Prostatic acid phosphatase (PAP), also prostatic specific acid phosphatase (PSAP), is an enzyme produced by the prostate. It may be found in increased amounts in men who have prostate cancer or other diseases.

The highest levels of acid phosphatase are found in metastasized prostate cancer. Diseases of the bone, such as Paget's disease or hyperparathyroidism, diseases of blood cells, such as sickle-cell disease or multiple myeloma or lysosomal storage diseases, such as Gaucher's disease, will show moderately increased levels.

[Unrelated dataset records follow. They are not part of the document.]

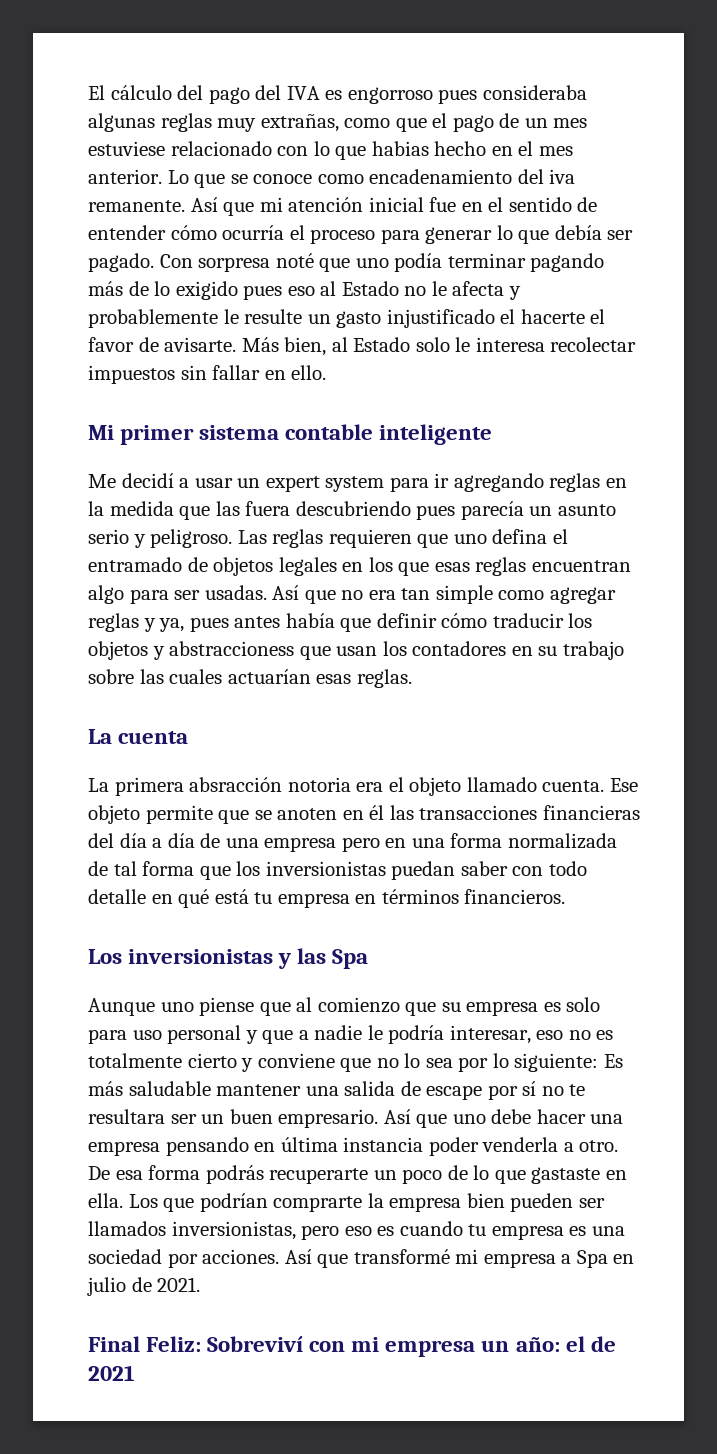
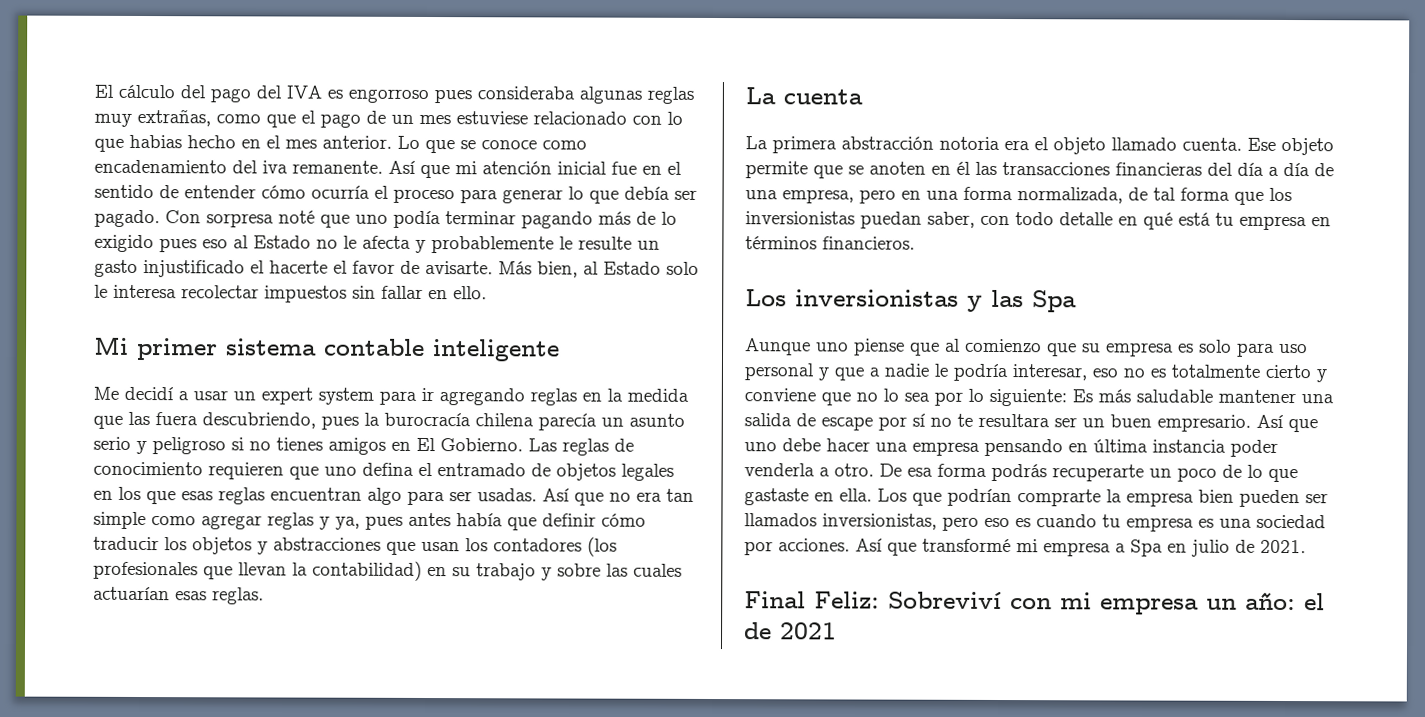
[295,501,456,520] descubriendo pues -> [202,412,534,430] descubriendo, pues la burocracía chilena
[150,529,324,548] peligroso. Las reglas -> [152,437,634,456] [93,461,203,476] peligroso si no tienes amigos en El Gobierno. Las reglas de conocimiento
[169,641,295,656] abstraccioness -> [273,537,381,551] abstracciones
(507, 648) none -> [587,536,617,557] [93,560,422,581] (los profesionales que llevan la contabilidad)
(624, 650) none -> [541,567,552,581] y
[189,777,283,792] absracción -> [841,136,934,150] abstracción
[264,837,337,852] empresa -> [782,189,854,204] empresa,
[507,833,617,849] normalizada -> [1017,187,1123,204] normalizada,
[460,861,508,876] saber -> [927,211,975,228] saber,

Certain medications can cause temporary increases or decreases in acid phosphatase levels. Manipulation of the prostate gland through massage, biopsy or rectal exam before a test may increase the level.

Its physiological function may be associated with the liquefaction process of semen.

==Use in prostatic cancer prognosis==

===Serum marker===
PAP was used to monitor and assess progression of prostate cancer until the introduction of prostate specific antigen (PSA), which has now largely displaced it. Subsequent work, suggested that it has a role in prognosticating intermediate and high-risk prostate cancer, and led to renewed interest in it as a biomarker.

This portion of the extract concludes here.